Laura Richardson spoke at an event of the Atlantic Council -a think tank with close ties to NATO- where she listed the reasons why the United States has its eyes on the rest of the continent.
“Why is Latin America important?”. That was the rhetorical question posed by Laura Richardson, head of the U.S. Southern Command, in a video recorded for an event of the Atlantic Council, a think tank linked to NATO. Immediately, the US general recounted a list of reasons why the US has its eyes on the rest of the continent. The common denominator of the inventory? All the highlights derive from the “rich resources and rare earth elements”, according to Richardson’s own speech.
The military official, who visited the country last year, highlighted, first and foremost, the lithium triangle, a strategic area shared by Argentina, Bolivia and Chile. “60 percent of the world’s lithium is found in this triangle”, said Richardson and added that this element is “necessary today for technology”.
A few hours after the video became known, Bolivia’s former president Evo Morales responded on his Twitter account. “We remind the head of the U.S. Southern Command, Laura Richardson, that Latin America is not her backyard or her hacienda to exploit natural resources,” he wrote.
Another of the reasons why Latin America is important for the US according to Richardson, was the concentration of “the largest oil reserves”, including those of “light, sweet crude discovered off Guyana more than a year ago”. “They have the resources of Venezuela as well, with oil, copper, gold”, continued the general, who also highlighted the importance of the Amazon, describing it as “the lungs of the world”.
Finally, “we have 31% of the world’s fresh water in this region,” Richardson said. With this inventory, the head of the Southern Command declared that the United States still has “a lot to do”.
And she ended with a goal: “We have to up our game”.
Richardson’s statements date back to last Thursday, in a conversation to which she was invited by the think tank Atlantic Council, an organization with close ties to NATO and with striking sources of financing.
Founded in 1961, the Atlantic Council members range from Henry Kissinger to Condoleezza Rice, Republican and Democratic politicians, retired U.S. military officers and former CIA officials. Since 2007, its president has been journalist Fred Kempe, former reporter for the Wall Street Journal.
The Atlantic Council is above all interested in “building and strengthening the already deep economic integration between Europe and the United States, as well as promoting transatlantic leadership in the global economy,” reads a Business Program published on its corporate website.
Although it claims to be non-partisan and independent of the U.S. government, it may be a veritable hand-picked selection of former high-ranking officials who occupy different hierarchies on its staff. The journalist and writer Kempe, veteran journalist who covered the birth of the Solidarity Union in Poland and the invasion of Panama, is its president, but two former secretaries of state are directors: the nonagenarian Kissinger, who accompanied Richard Nixon, and the octogenarian Thomas Pickering, who worked with Clinton.
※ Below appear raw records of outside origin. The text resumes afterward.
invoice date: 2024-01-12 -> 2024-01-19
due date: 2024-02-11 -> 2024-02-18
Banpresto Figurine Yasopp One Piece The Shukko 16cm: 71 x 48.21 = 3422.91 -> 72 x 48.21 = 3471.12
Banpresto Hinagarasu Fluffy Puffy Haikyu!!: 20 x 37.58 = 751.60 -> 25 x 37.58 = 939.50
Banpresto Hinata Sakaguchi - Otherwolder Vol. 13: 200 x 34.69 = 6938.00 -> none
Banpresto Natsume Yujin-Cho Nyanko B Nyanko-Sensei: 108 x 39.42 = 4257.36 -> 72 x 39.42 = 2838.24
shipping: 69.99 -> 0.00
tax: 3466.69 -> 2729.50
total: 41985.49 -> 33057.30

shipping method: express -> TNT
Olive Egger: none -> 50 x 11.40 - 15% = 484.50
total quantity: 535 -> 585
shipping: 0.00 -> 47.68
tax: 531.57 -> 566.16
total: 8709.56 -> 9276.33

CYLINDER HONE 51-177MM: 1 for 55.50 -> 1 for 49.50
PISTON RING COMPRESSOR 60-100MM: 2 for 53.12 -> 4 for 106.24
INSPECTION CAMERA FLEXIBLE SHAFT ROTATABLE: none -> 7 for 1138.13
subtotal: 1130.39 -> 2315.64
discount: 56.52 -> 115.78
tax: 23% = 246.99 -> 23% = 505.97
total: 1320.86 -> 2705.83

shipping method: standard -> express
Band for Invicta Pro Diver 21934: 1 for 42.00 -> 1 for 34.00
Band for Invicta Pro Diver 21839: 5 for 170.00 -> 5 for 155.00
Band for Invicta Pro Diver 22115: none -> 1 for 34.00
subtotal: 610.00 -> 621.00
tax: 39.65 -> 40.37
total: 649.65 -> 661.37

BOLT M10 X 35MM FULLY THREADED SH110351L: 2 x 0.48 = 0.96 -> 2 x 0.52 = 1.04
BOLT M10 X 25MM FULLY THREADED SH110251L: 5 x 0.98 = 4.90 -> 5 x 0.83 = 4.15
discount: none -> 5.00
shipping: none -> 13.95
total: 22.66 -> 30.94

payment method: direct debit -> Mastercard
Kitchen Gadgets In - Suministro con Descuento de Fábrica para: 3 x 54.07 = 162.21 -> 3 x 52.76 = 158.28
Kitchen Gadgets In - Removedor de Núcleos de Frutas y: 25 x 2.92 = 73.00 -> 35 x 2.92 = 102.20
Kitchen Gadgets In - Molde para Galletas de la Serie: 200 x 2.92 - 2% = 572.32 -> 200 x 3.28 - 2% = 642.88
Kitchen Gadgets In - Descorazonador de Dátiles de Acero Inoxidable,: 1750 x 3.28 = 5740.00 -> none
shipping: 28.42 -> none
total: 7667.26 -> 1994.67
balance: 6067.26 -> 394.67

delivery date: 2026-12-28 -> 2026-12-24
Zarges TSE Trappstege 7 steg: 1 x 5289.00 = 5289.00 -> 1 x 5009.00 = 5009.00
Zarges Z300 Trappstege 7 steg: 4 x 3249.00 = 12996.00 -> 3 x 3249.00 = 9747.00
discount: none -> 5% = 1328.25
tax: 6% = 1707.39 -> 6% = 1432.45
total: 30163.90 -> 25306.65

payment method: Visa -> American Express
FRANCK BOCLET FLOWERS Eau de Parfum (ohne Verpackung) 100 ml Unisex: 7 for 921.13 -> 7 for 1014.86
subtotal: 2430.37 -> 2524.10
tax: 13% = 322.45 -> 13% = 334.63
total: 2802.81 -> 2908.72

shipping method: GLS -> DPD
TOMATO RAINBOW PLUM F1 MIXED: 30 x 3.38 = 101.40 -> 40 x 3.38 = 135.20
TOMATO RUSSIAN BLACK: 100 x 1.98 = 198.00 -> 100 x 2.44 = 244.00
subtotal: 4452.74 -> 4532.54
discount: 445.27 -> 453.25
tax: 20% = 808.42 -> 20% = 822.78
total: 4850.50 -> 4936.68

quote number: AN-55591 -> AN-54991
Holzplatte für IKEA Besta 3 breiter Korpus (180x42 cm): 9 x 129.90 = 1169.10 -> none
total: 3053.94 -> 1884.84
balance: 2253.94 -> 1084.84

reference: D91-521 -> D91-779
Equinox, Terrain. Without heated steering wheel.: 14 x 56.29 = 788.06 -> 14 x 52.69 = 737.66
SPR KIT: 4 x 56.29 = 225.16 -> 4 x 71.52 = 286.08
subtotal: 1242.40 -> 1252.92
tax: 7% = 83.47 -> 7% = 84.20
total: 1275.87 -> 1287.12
The organization instituted a lifetime directorship held by a few such as retired U.S. Air Force General James P. McCarthy and former President Howard Taft’s great-grandson, William Howard Taft IV, a lawyer who served in several Republican administrations. There is also no shortage of experts from the Scowcroft Center for Strategy and Security. Its head, General James L. Jones, Jr. serves as interim president of the Atlantic Council.
The organization that was denounced by the New York Times for non-transparent collaboration agreements such as one with FedEx, the US courier and parcel company, defended itself through its president Kempe: “There is no doubt that the work of think tanks has more credibility than the work of pressure groups, but the only way to preserve it is through intellectual independence,” he said quoted by that media in August 2016.
In September 2018, when the Argentine crisis was not relenting an inch, the think tank decided to distinguish Mauricio Macri for “his tireless and selfless dedication to his country and its people.” On the same date, the Norwegian Prime Minister, Erna Solberg, a conservative politician who co-governed with the Progress Party, a far-right force, was also recognized with the same distinction. In September 2014, the New York Times reported that Atlantic Council received donations from foreign nations. One of them was Norway, which contributed $5 million.